El Faro


Gildardo García Beltrán,.

Por muchos años, el municipio porteño tuvo su auge comercial como resultado de la abundante agricultura y ganadería que predominaba en la zona rural.

Abundaban las farmacias, perfumerías, tiendas de abarrotes, de ropa, zapaterías entre otros tantos giros, todo ello propiedad de conocidas familias porteñas a quienes les sonreía la prosperidad.

A los locatarios y tablajeros del mercado Reforma que antes se encontraba por la Av. México, en donde ahora está lo que se conoció como centro comercial, también les iba bastante bien, ya que ahí se podía encontrar de todo. Lo del centro comercial digo que se conoció como tal en un principio, porque ahora es un inmueble que está siendo abandonado, por todas partes lucen locales vacíos.

Pese a ser Manzanillo una población relativamente pequeña allá por los 50’s, el comercio era boyante, prácticamente no había carencias porque hasta el dinero tenía mayor poder adquisitivo.

Siendo común observar a las familias de origen campesino y a las del medio, realizar sus compras en el negocio de su preferencia porque lo que se ganaba ajustaba más que ahora para cubrir las necesidades básicas.

A estas alturas, tanto la agricultura como la ganadería prácticamente se han exterminado, aquellos abundantes sembradíos y hatos de ganado, tampoco ya no existen, obviamente ni los agricultores ni ganaderos de esa época.

Ahora el comercio que es totalmente diferente al que conocimos, se nutre de la economía que generan la infinidad de empresas establecidas en el medio, sobre todo las portuarias y Mar Industrias.

Mientras que las parcelas ahora se han transformado en enormes núcleos habitacionales, quienes obviamente demandan más de todo, situación que han aprovechado los grandes negocios departamentales asentados aquí, para darles la puntilla al viejo comercio del casco urbano, sobre todo, a aquellos que no vislumbraron el futuro para realizar cambios y transformaciones en sus negocios.

En aquella época, hasta en la zona de tolerancia había negocio para todos, por las noches se registraba un gran bullicio porque no eran solamente burdeles, sino que había tienditas y restaurantes en donde vendían muy buenos alimentos. Mientras que ahora, ya no existe tampoco nada de eso.

CASOS Y COSAS

Teme a la vejez, porque nunca viene sola.

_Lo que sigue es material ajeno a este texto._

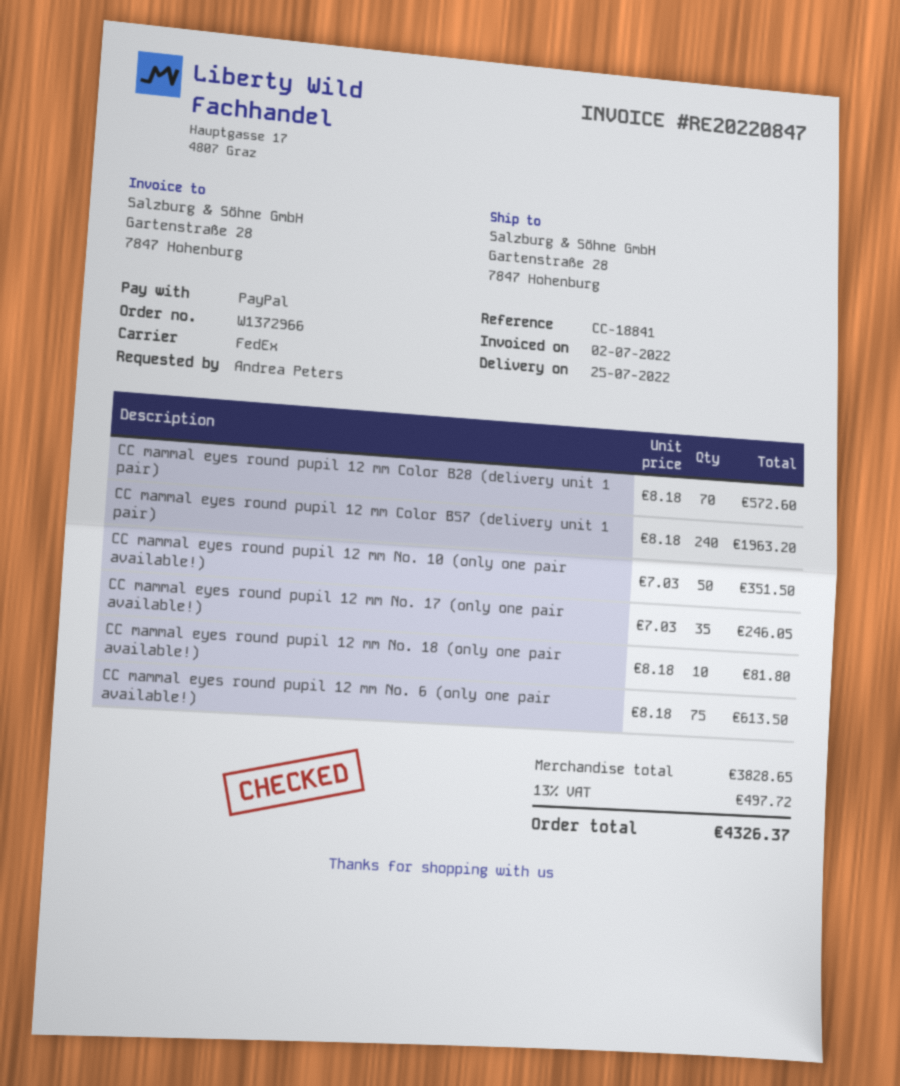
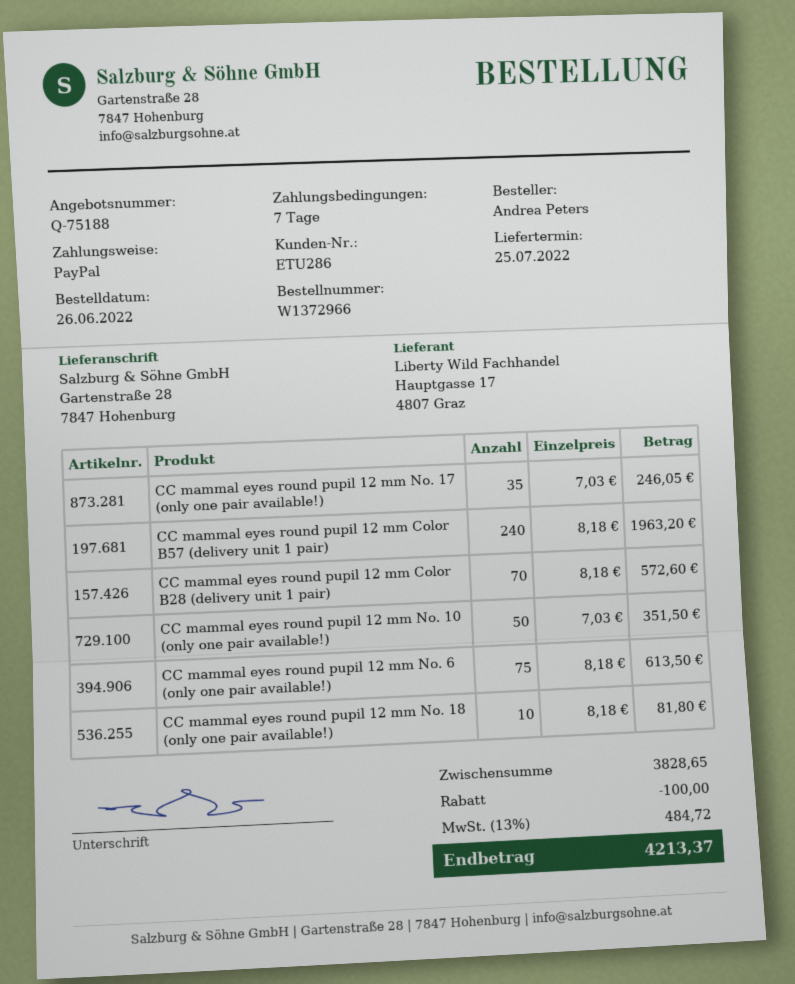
discount: none -> 100.00
tax: 13% = 497.72 -> 13% = 484.72
total: 4326.37 -> 4213.37

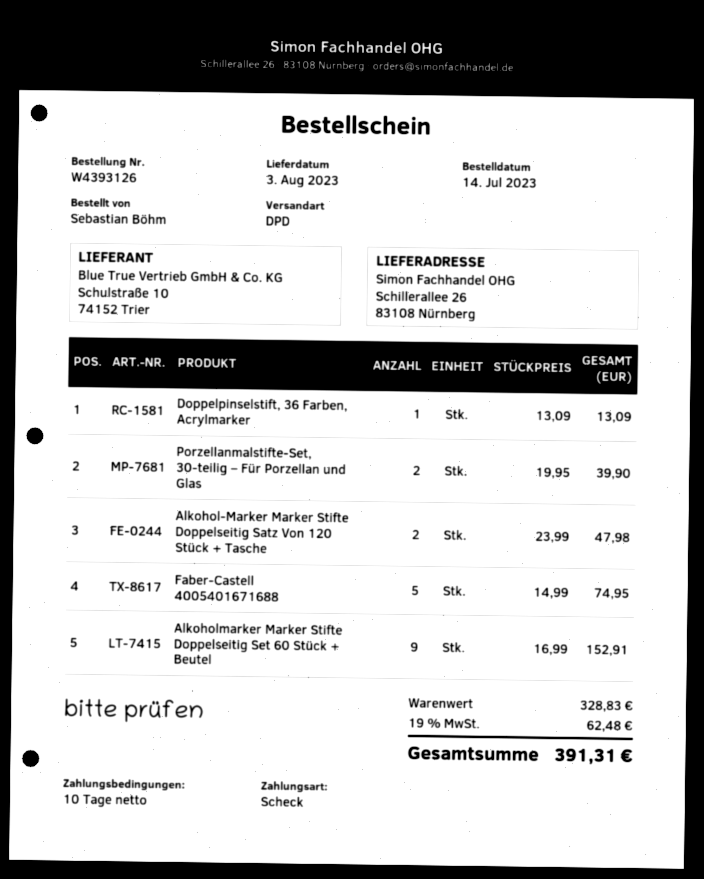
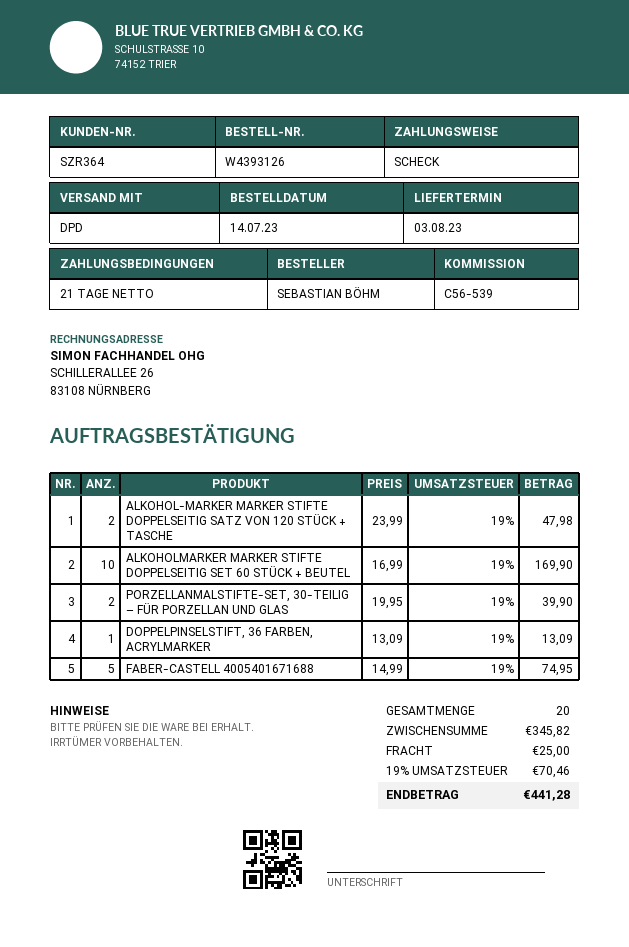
payment terms: 10 days -> 21 days
Alkoholmarker Marker Stifte Doppelseitig Set 60 Stück + Beutel: 9 x 16.99 = 152.91 -> 10 x 16.99 = 169.90
subtotal: 328.83 -> 345.82
shipping: none -> 25.00
tax: 19% = 62.48 -> 19% = 70.46
total: 391.31 -> 441.28

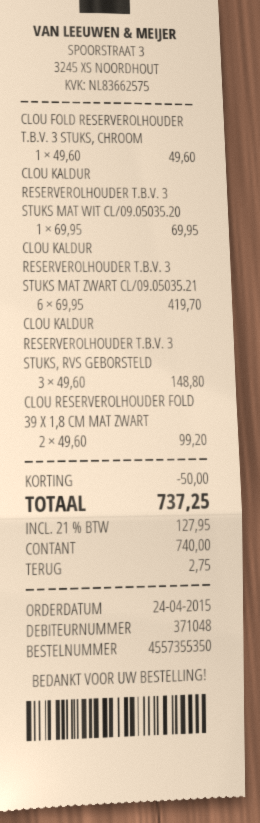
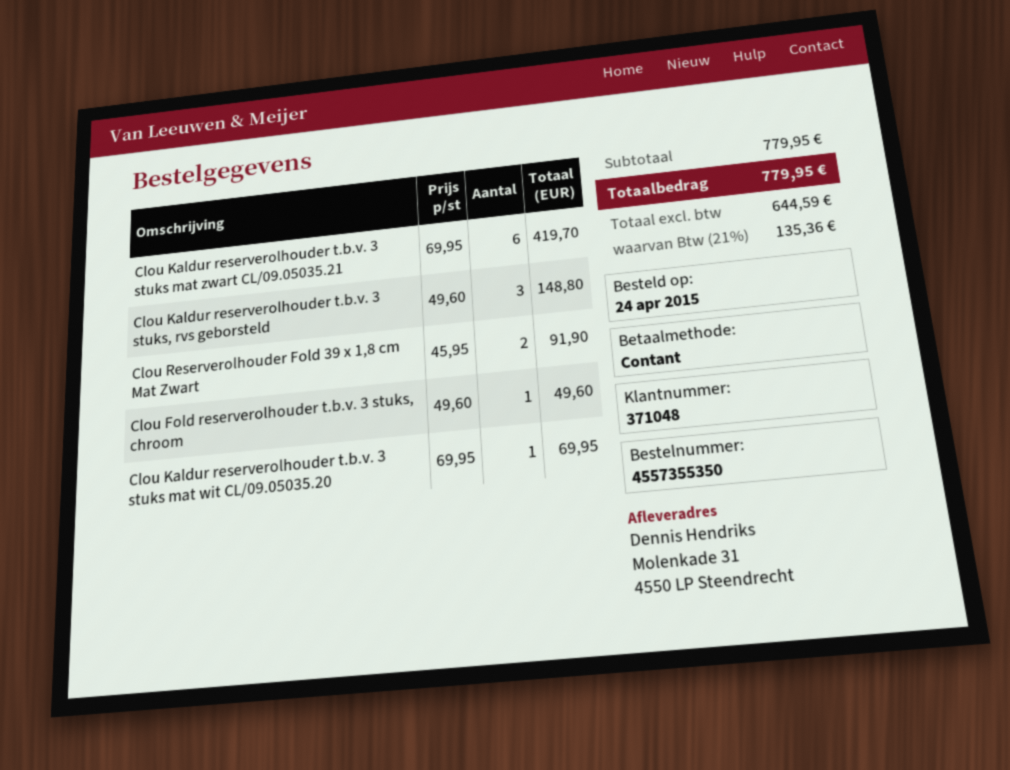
CLOU RESERVEROLHOUDER FOLD 39 X 1,8 CM MAT ZWART: 2 x 49.60 = 99.20 -> 2 x 45.95 = 91.90
discount: 50.00 -> none
tax: 21% = 127.95 -> 21% = 135.36
total: 737.25 -> 779.95

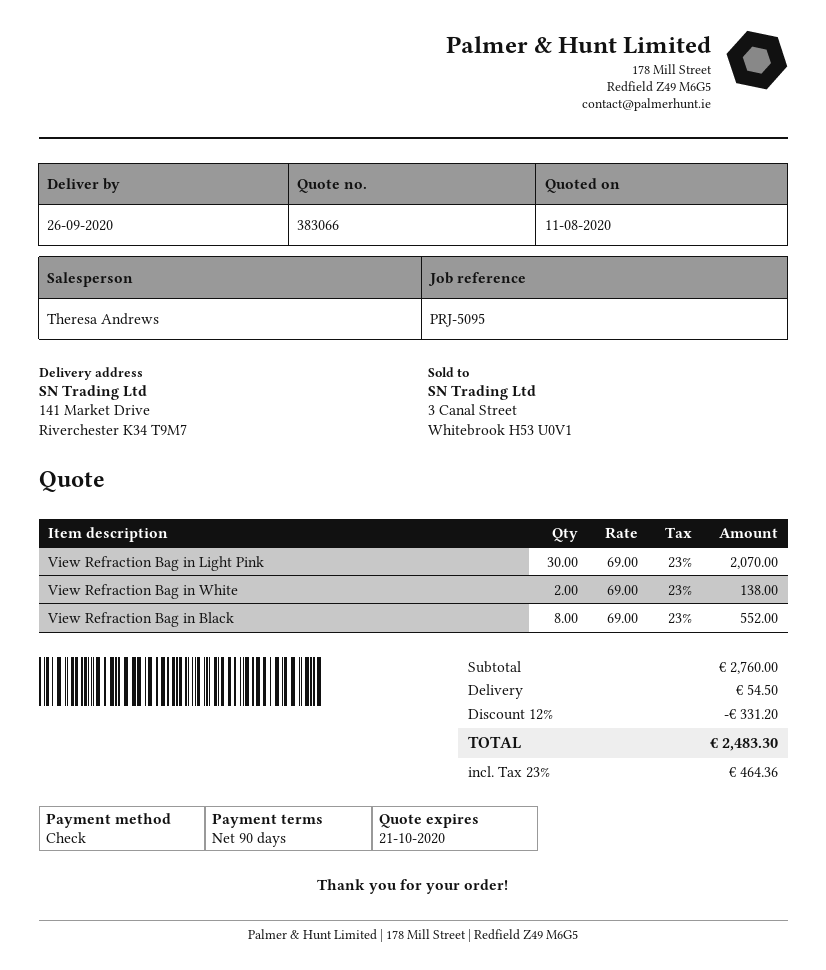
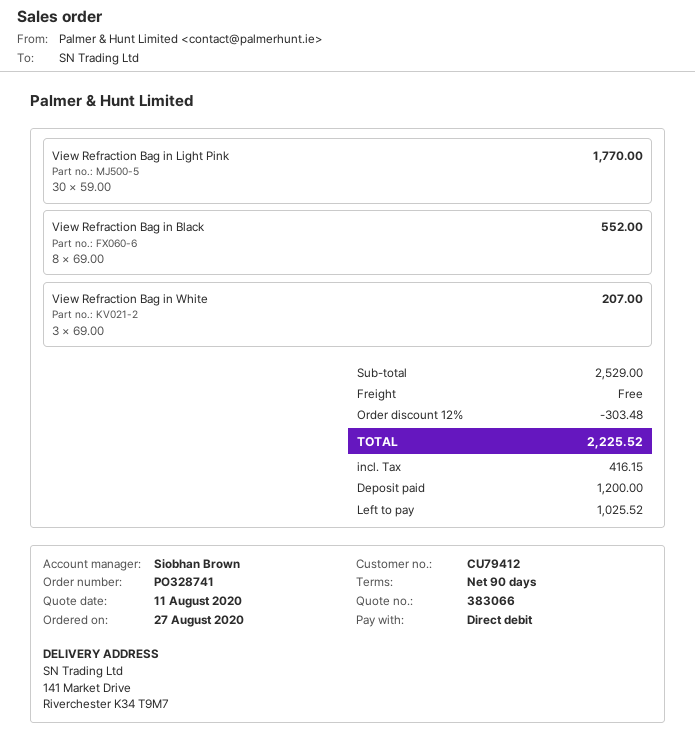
sales rep: Theresa Andrews -> Siobhan Brown
payment method: cheque -> direct debit
View Refraction Bag in Light Pink: 30 x 69.00 = 2070.00 -> 30 x 59.00 = 1770.00
View Refraction Bag in White: 2 x 69.00 = 138.00 -> 3 x 69.00 = 207.00
subtotal: 2760.00 -> 2529.00
discount: 12% = 331.20 -> 12% = 303.48
shipping: 54.50 -> 0.00
tax: 464.36 -> 416.15
total: 2483.30 -> 2225.52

Platón.

LA INICIATIVA ANTICORRUPCION, instrumentada por el alcalde Virgilio Mendoza Amezcua, resulta ser un eslabón más en la cadena de aciertos de una administración en donde siempre han predominado las buenas acciones.

Pero sobre todo, porque el presidente municipal predica con el ejemplo, con un accionar a todo ritmo sin reposo alguno, por tal de cumplir a satisfacción con su encargo constitucional, mismo que es respaldado por la honradez.

Hombre sencillo y de trato amable, es común observar a Mendoza Amezcua como un ciudadano común, no como la autoridad que es, todo porque se ha inclinado más por el trabajo que por el culto a la personalidad.

Vemos en el munícipe, al tipo de funcionarios públicos que se requieren ahora cuando las carencias brotan por todas partes, mismas a las que hay que darles solución a base de sacrificar hasta la convivencia con la familia.

Volviendo con su iniciativa, sólo falta complementarla practicando la cultura de la denuncia y por supuesto, no contribuyendo a la misma ofreciendo mordidas para hacer negocios o cosas ilegales.

COMO QUE LA JURISDICCION SANITARIA en la entidad ha estado aplicando medidas sanitarias en algunos negocios dedicados a la venta de alimentos. Ya era tiempo, acciones como esa deben ser permanentes para proteger de alguna manera la salud de los comensales y los únicos que los pueden meter al orden, son precisamente los encargados de vigilar la salud de la población.

Por lo que aparte del “gorro de plástico”, en las cocinas deben de utilizar tapabocas y guantes, porque cuando andan preparando los alimentos, estornudan, manejan dinero y ni tan siquiera se lavan las manos, no faltando quienes incluso hasta traen en la mano el klinex con el que se secan la nariz, lo cual aparte de dañino, es totalmente asqueroso, por lo que hasta las ganas de comer se quitan.